WHAT YOU SHOULD DO
Copy the entries below word for word, minus the pictures.

[Difference listings]
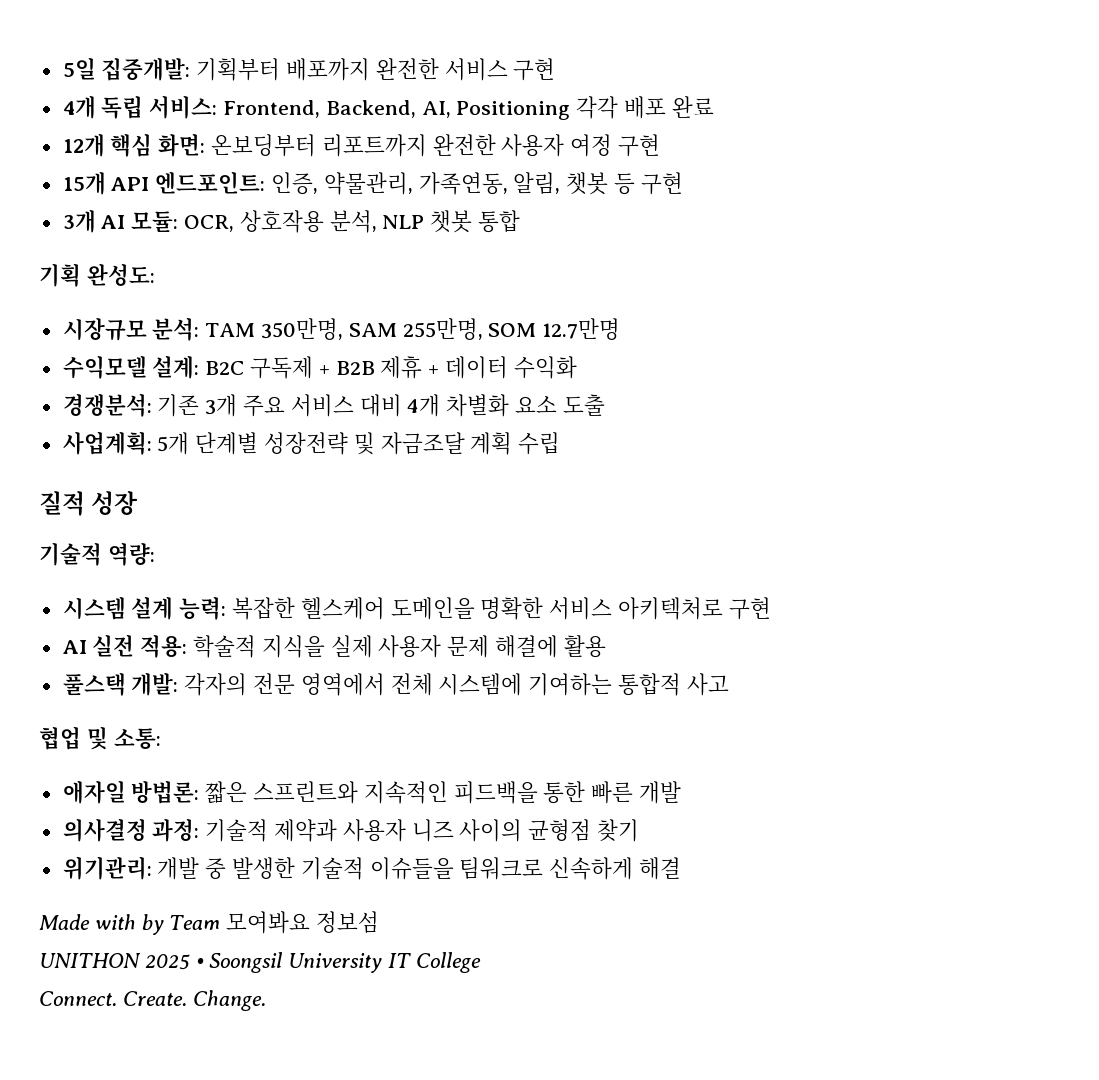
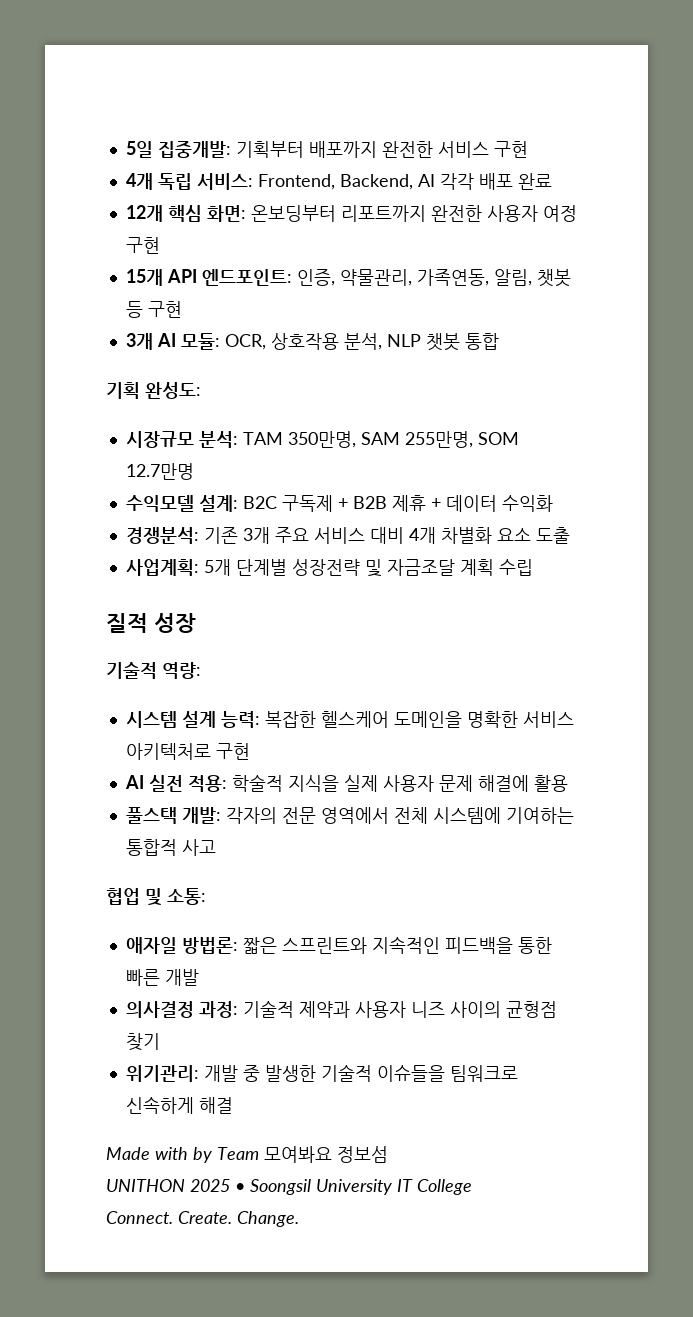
- 4개 독립 서비스: Frontend, Backend, AI, Positioning 각각 배포 완료
+ 4개 독립 서비스: Frontend, Backend, AI 각각 배포 완료

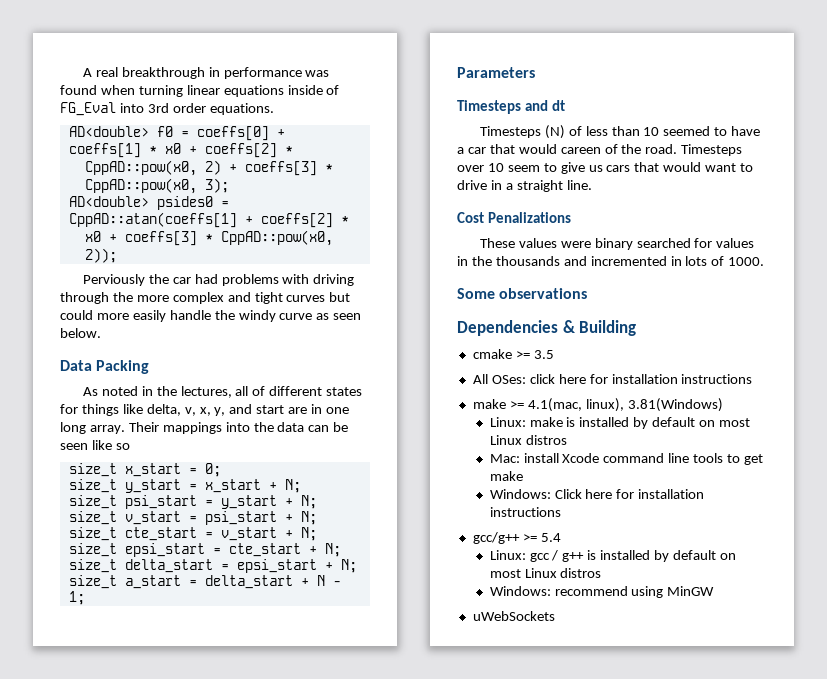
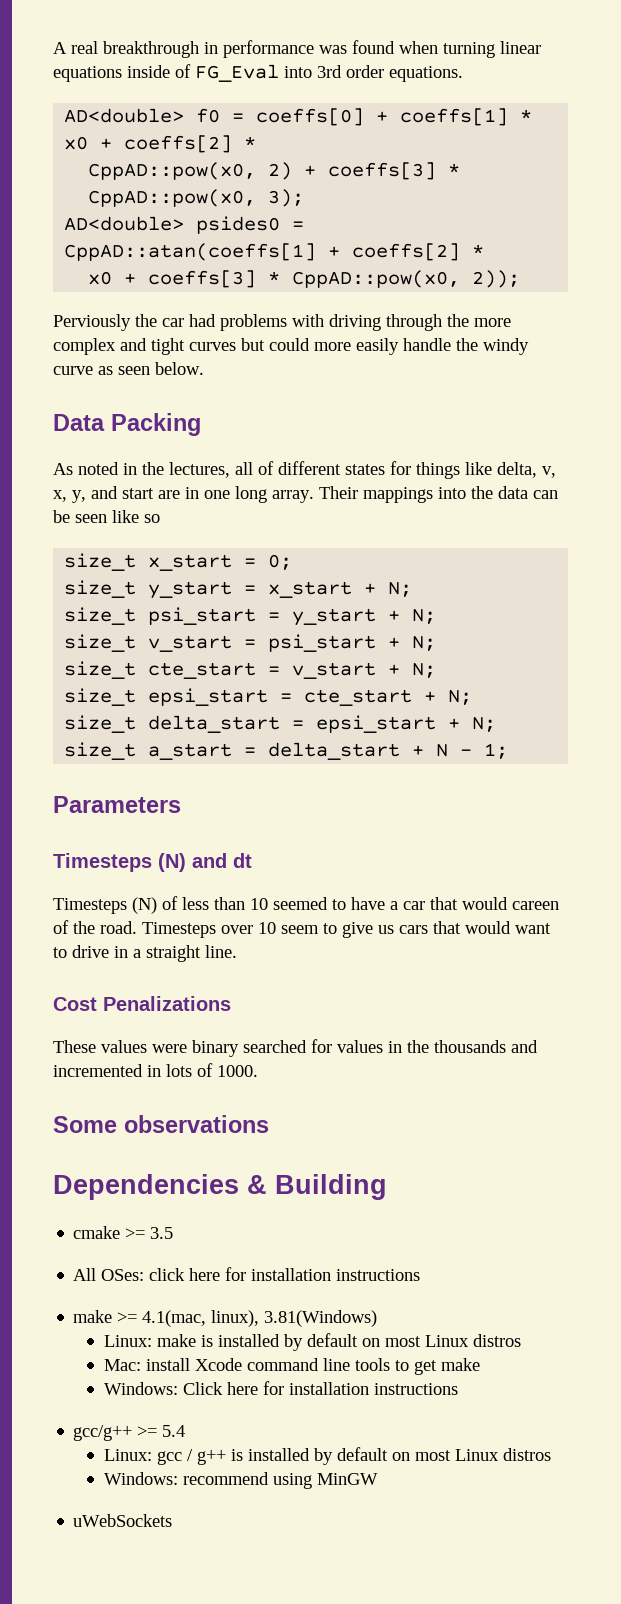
- Timesteps and dt
+ Timesteps (N) and dt

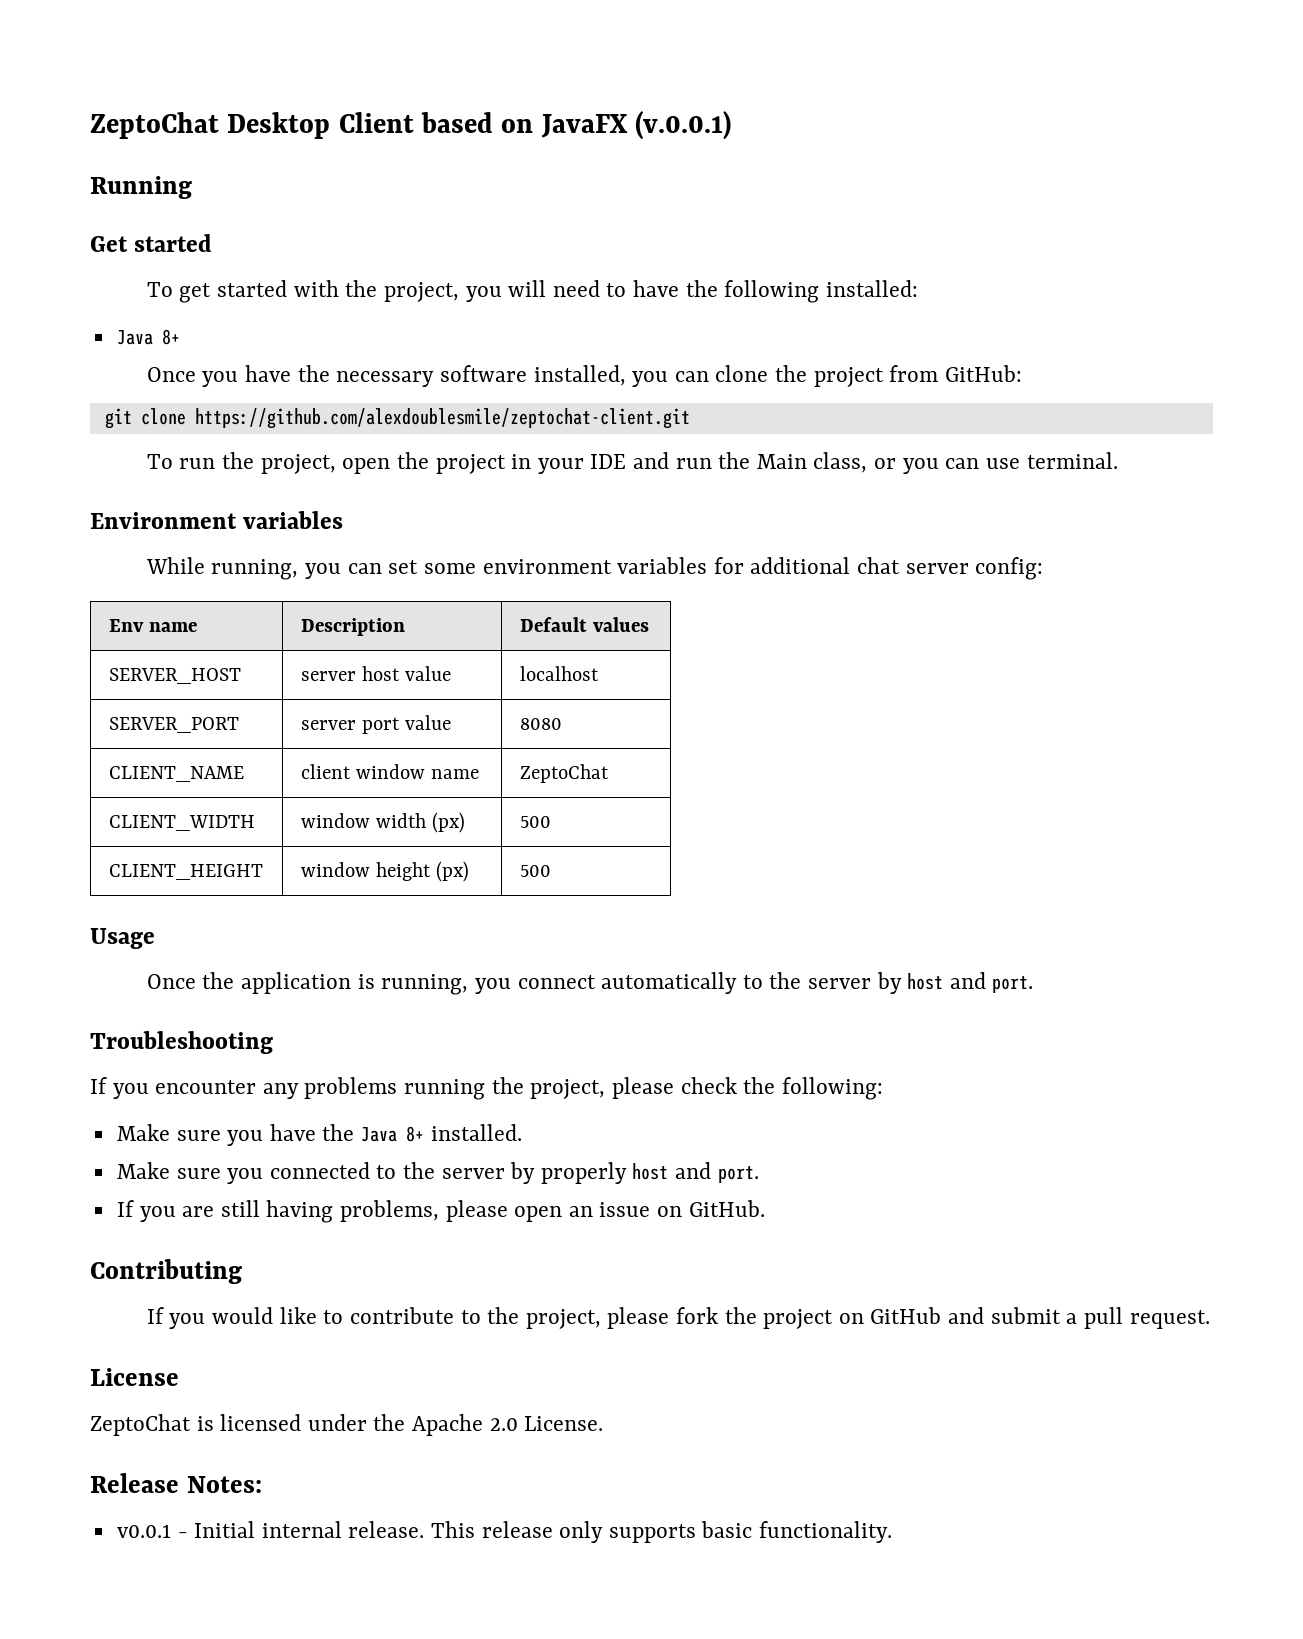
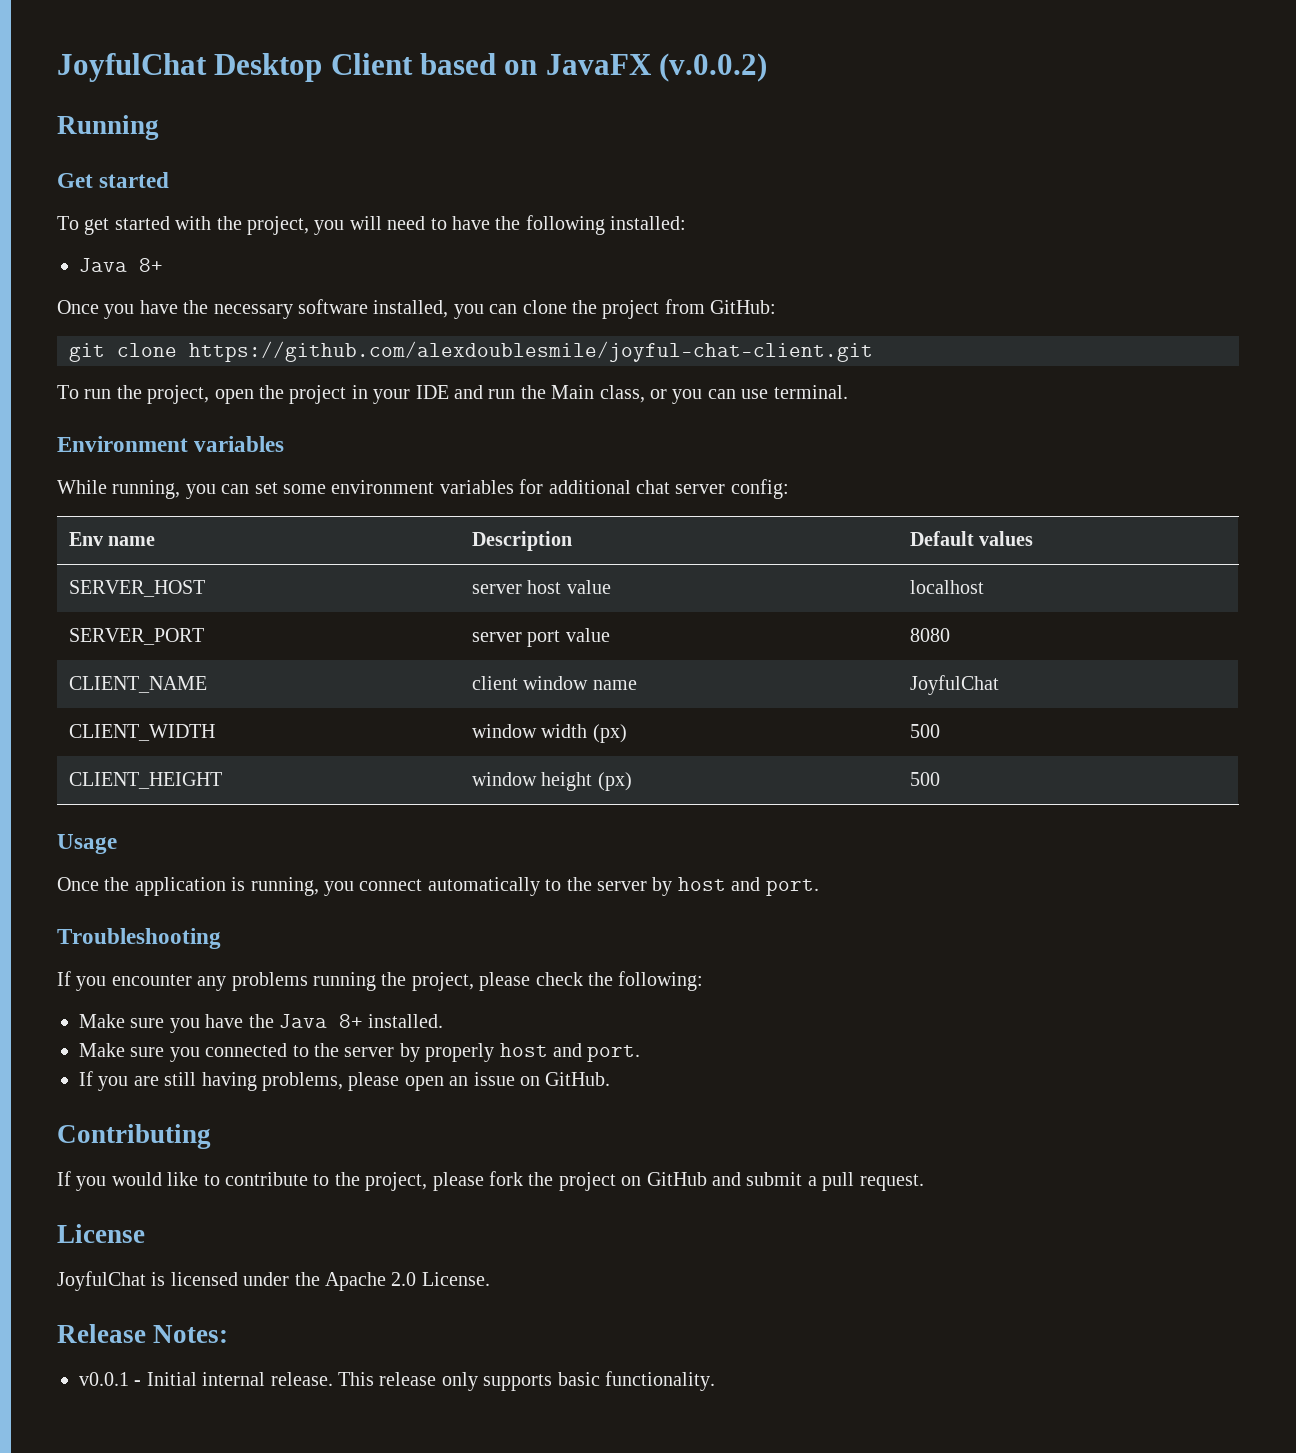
- ZeptoChat Desktop Client based on JavaFX (v.0.0.1)
+ JoyfulChat Desktop Client based on JavaFX (v.0.0.2)
- git clone https://github.com/alexdoublesmile/zeptochat-client.git
+ git clone https://github.com/alexdoublesmile/joyful-chat-client.git
- CLIENT_NAME | client window name | ZeptoChat
+ CLIENT_NAME | client window name | JoyfulChat
- ZeptoChat is licensed under the Apache 2.0 License.
+ JoyfulChat is licensed under the Apache 2.0 License.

ANSWER
- 4개 독립 서비스: Frontend, Backend, AI, Positioning 각각 배포 완료
+ 4개 독립 서비스: Frontend, Backend, AI 각각 배포 완료

- Timesteps and dt
+ Timesteps (N) and dt

- ZeptoChat Desktop Client based on JavaFX (v.0.0.1)
+ JoyfulChat Desktop Client based on JavaFX (v.0.0.2)
- git clone https://github.com/alexdoublesmile/zeptochat-client.git
+ git clone https://github.com/alexdoublesmile/joyful-chat-client.git
- CLIENT_NAME | client window name | ZeptoChat
+ CLIENT_NAME | client window name | JoyfulChat
- ZeptoChat is licensed under the Apache 2.0 License.
+ JoyfulChat is licensed under the Apache 2.0 License.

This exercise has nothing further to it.